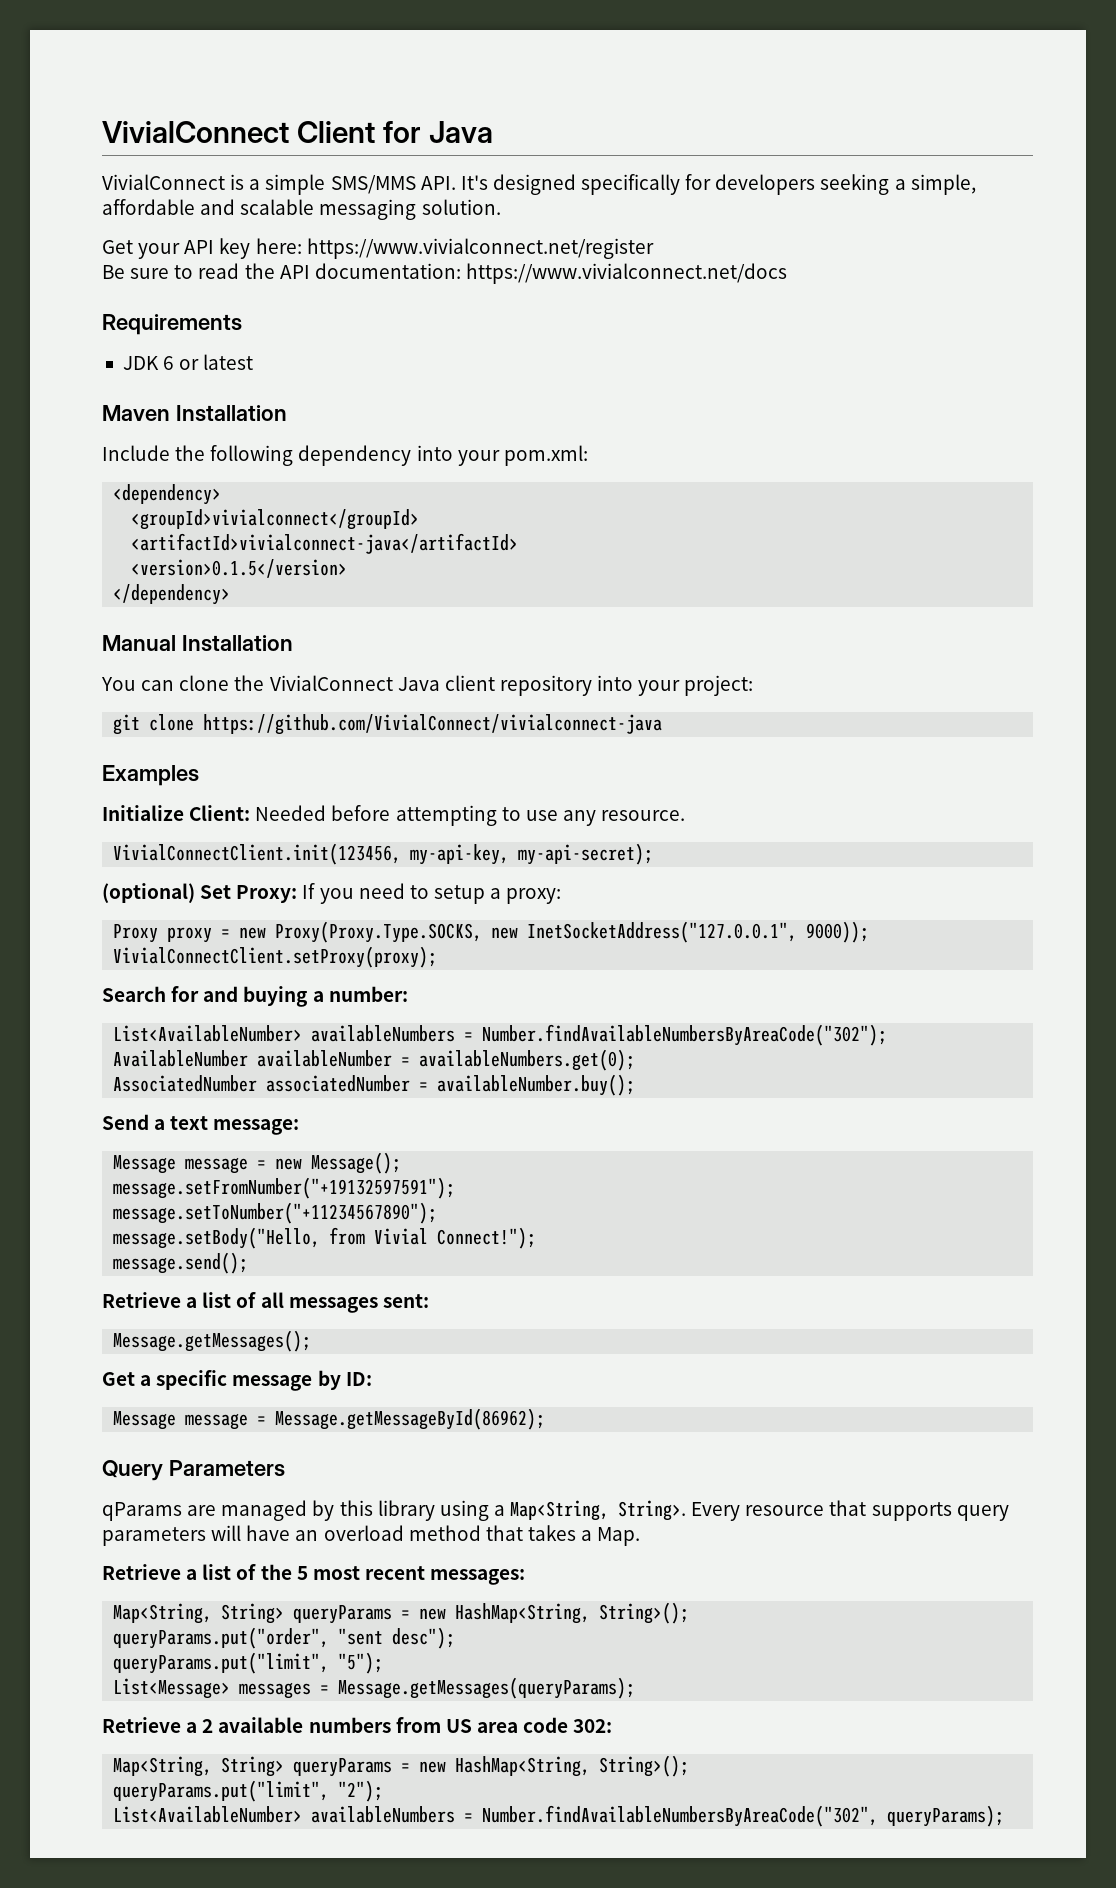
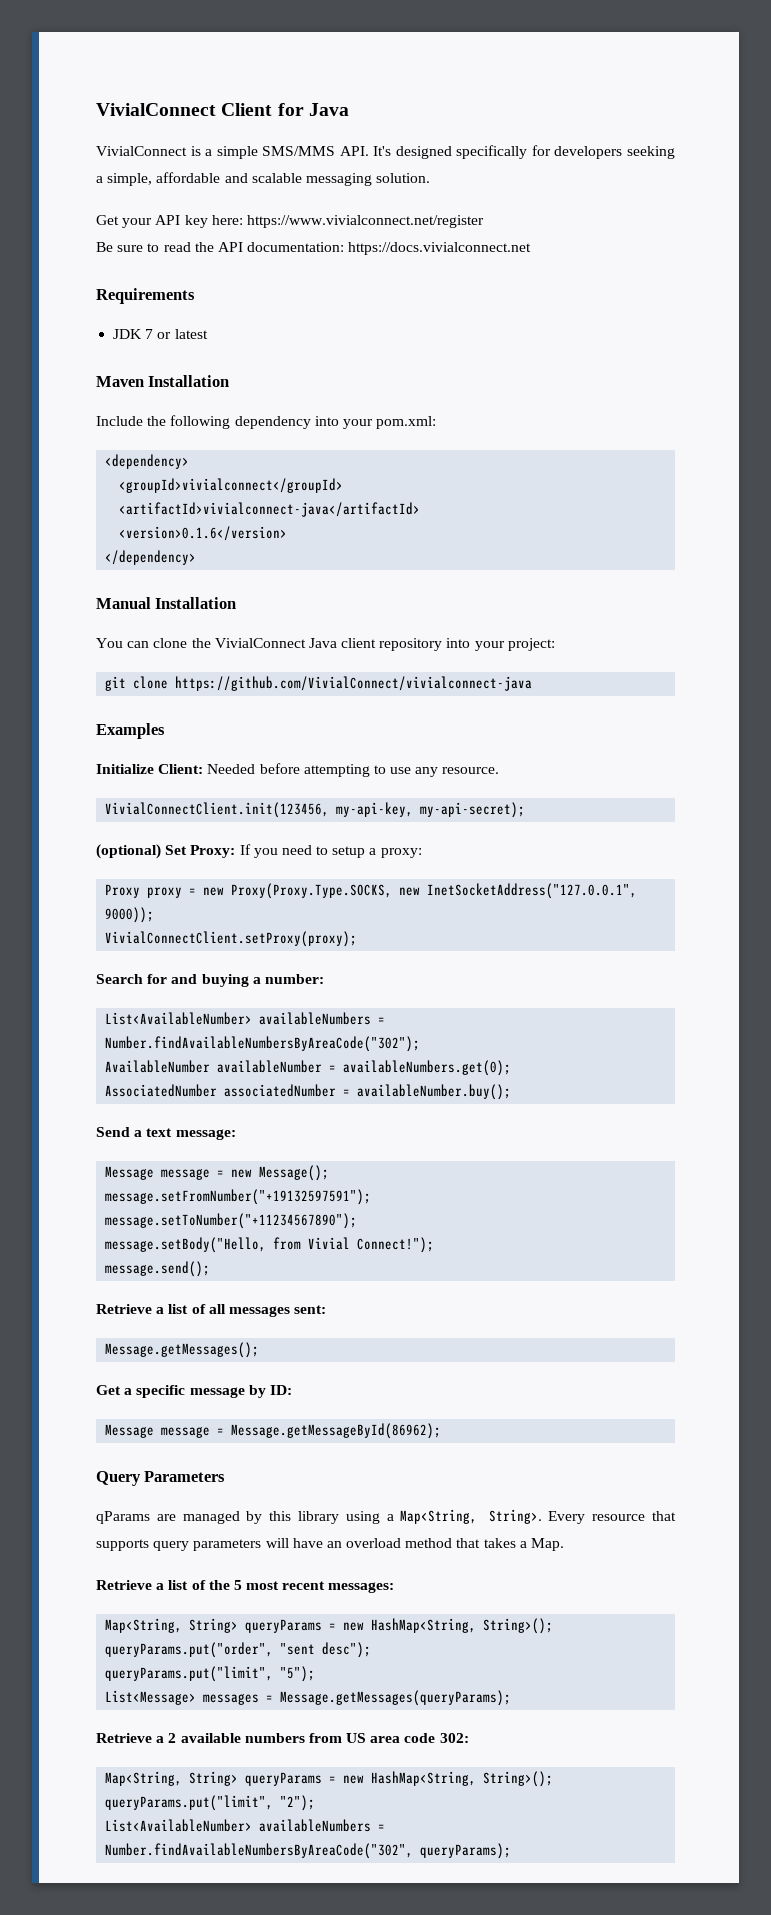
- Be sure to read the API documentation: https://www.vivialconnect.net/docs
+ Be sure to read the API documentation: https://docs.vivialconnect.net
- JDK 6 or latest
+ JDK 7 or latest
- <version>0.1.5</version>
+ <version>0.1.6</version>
• • • • •
=== Task directions ===
Which of the lines in the data contain the string "read"? Return each one.

=== Answer to the exercise ===
- Be sure to read the API documentation: https://www.vivialconnect.net/docs
+ Be sure to read the API documentation: https://docs.vivialconnect.net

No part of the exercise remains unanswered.